Article 1 of the UNCEDAW defines violence against women as an ‘act of gender-based violence that results in, or is likely to result in, physical, sexual, or mental harm or suffering to women, including threats of such acts, coercion or arbitrary deprivation of liberty, whether occurring in public or private life.’ Article 14 and Article 21 of the Indian Constitution guarantees the Fundamental Rights of citizens, which under Article 32 are enforceable in court. India’s apex court has upheld the freedom of the women to make choices related to sexual activity under the purview of Article 21. Seen in this framework then, Section 375 (which violates the Right of Married Women to have choices in terms of sexual protection from her husband) of Indian Penal Code is inconsistent both with these principles and the provisions of UNCEDAW.

Given the ever-increasing violence against women, the bulk of which is experienced in the domestic space, India needs to immediately criminalize marital rape.

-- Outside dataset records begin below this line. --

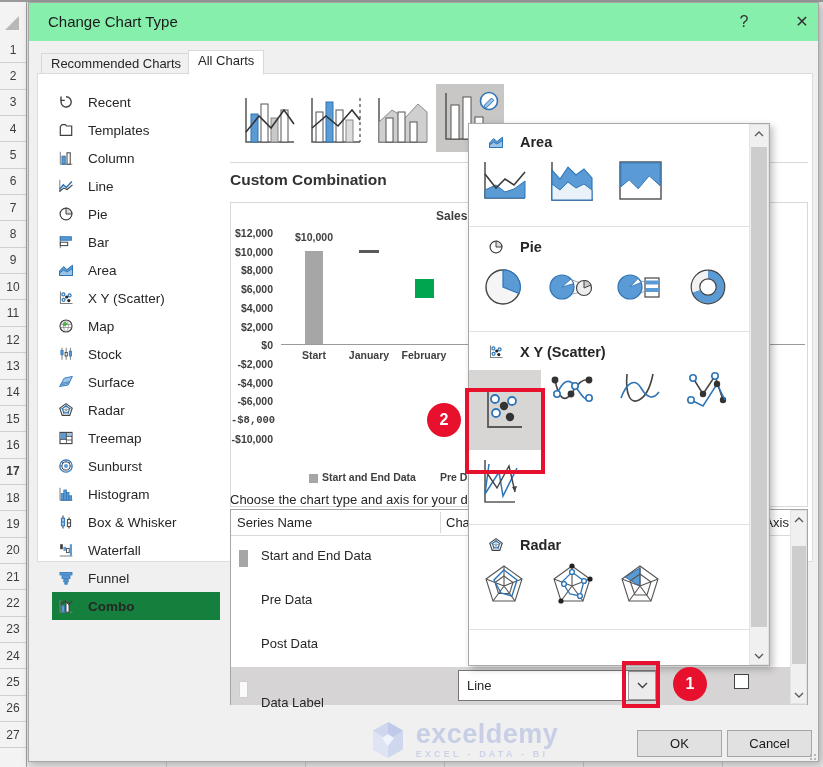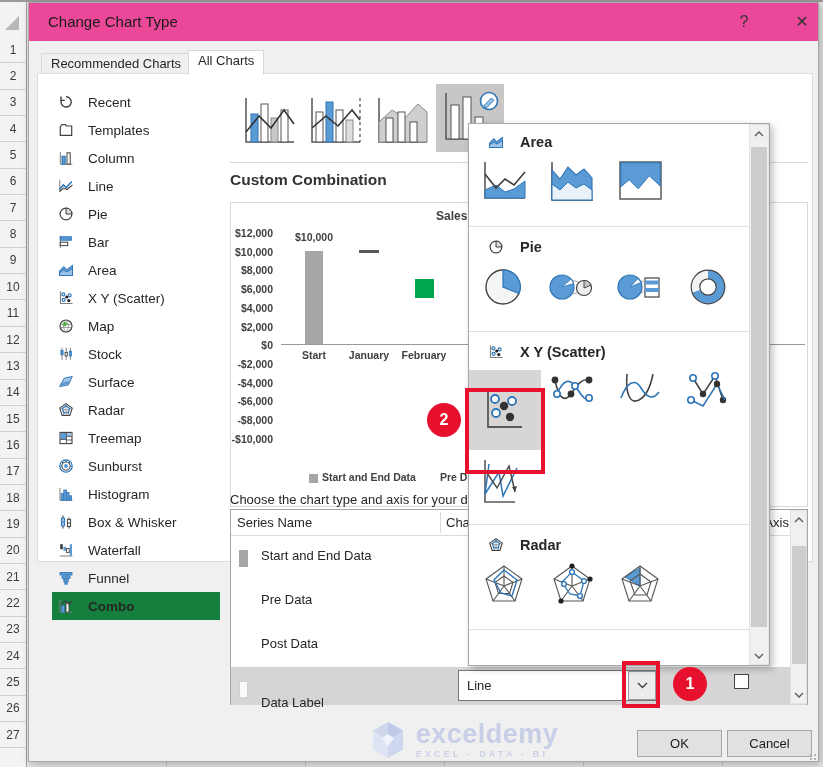--- a/index.html
+++ b/index.html
@@ -19,7 +19,7 @@
   
   .dialog{left:28px;top:2px;width:791px;height:760px;background:#f0f0f0;border:1px solid #a8a8a8;
           box-shadow:2px 2px 8px rgba(0,0,0,.25);}
-  .titlebar{left:0;top:0;width:100%;height:38px;background:#ec4899;}
+  .titlebar{left:0;top:0;width:100%;height:38px;background:#86efac;}
   .title{left:19px;top:10px;font-size:15px;color:#1a1a1a;}
   .cap-btn{top:8px;width:26px;height:22px;font-size:16px;color:#333;text-align:center;line-height:22px;cursor:default;}
   

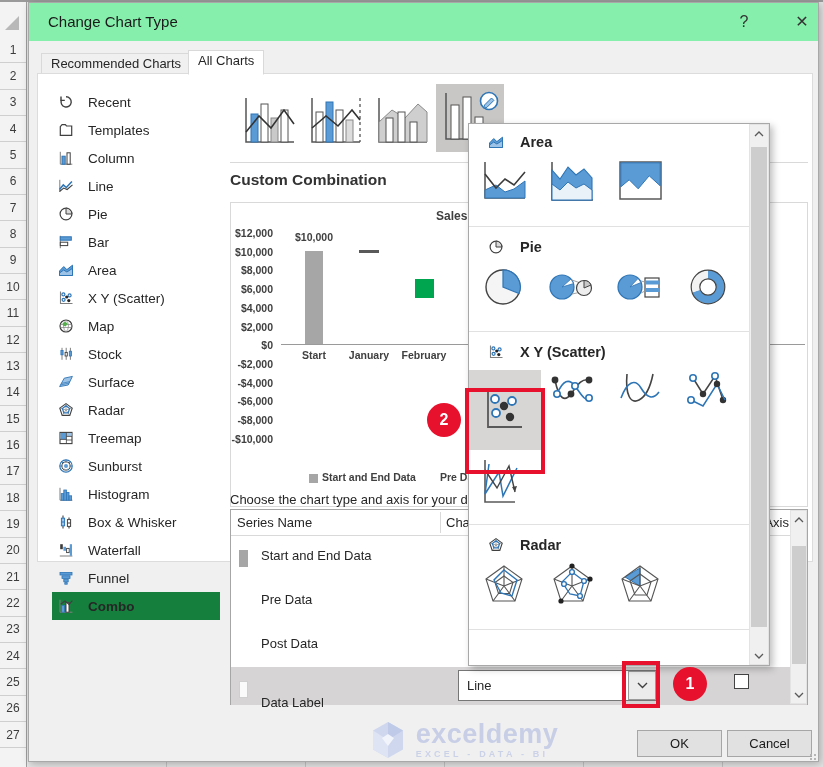--- a/index.html
+++ b/index.html
@@ -400,7 +400,7 @@
             <div class="ytick" style="top: 154.9px;">-$2,000</div>
             <div class="ytick" style="top: 173.6px;">-$4,000</div>
             <div class="ytick" style="top: 192.3px;">-$6,000</div>
-            <div class="ytick" style="top: 211px;">-$8,000</div>
+            <div class="ytick" style="top: 211px; font-family: Liberation Mono, monospace;">-$8,000</div>
             <div class="ytick" style="top: 229.7px;">-$10,000</div>
             <div class="axisline" style="top: 141px;"></div>
             <div class="xlab" style="left: 55px; top: 146px;">Start</div>

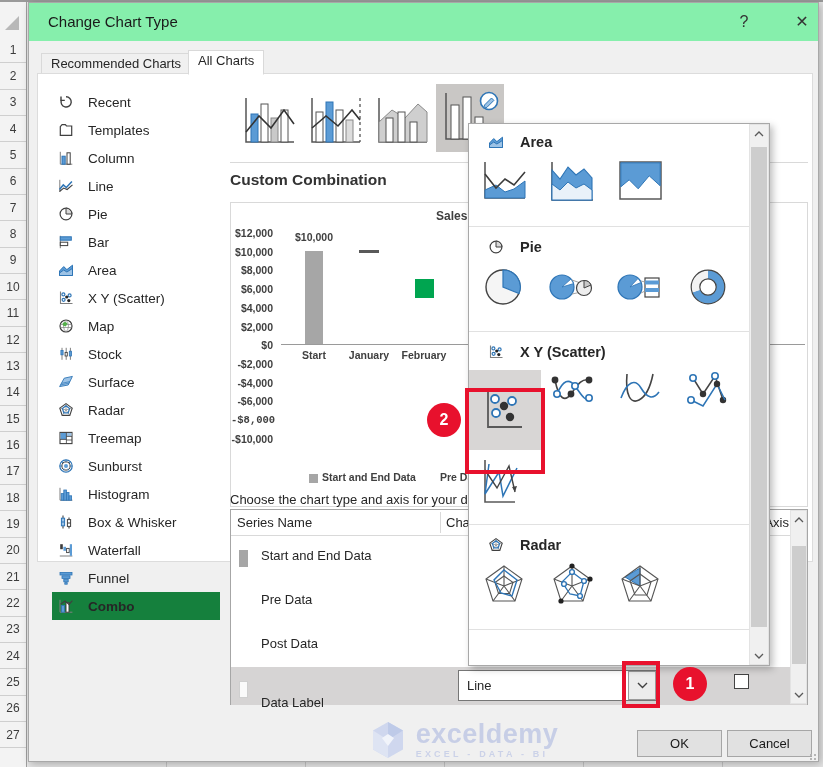--- a/index.html
+++ b/index.html
@@ -106,7 +106,7 @@
         <div class="rowcell" style="top: 377.55px; height: 26.35px;">14</div>
         <div class="rowcell" style="top: 403.9px; height: 26.35px;">15</div>
         <div class="rowcell" style="top: 430.25px; height: 26.35px;">16</div>
-        <div class="rowcell" style="top: 456.6px; height: 26.35px;">17</div>
+        <div class="rowcell" style="top: 456.6px; height: 26.35px; font-weight: bold;">17</div>
         <div class="rowcell" style="top: 482.95px; height: 26.35px;">18</div>
         <div class="rowcell" style="top: 509.3px; height: 26.35px;">19</div>
         <div class="rowcell" style="top: 535.65px; height: 26.35px;">20</div>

In India, despite legal security, domestic violence goes unreported and dowry laws are reduced to a mockery. Legalized patriarchal exploitation is aggravated by the non-existence of laws to punish offenders of marital rape, which accentuates the asymmetric relations between the husband and wife.

Particularly important is to educate the women, who often become habituated with marital rape, not recognizing it as sexual violence. Given the socialization of Indian women, which is inherently patriarchal, women are actively encouraged to endure conjugal violence at the hands of her husband and/or her in-laws. They are discouraged to step out of abusive relationships. The legal system grants explicit immunity to the husband to force his wife into sexual intercourse, assuming the ‘implied consent’ of the wife. Criminalization of marital rape is imperative, accompanied by a corresponding change in the attitudes of the law-enforcement agencies, which often function as agencies of patriarchy.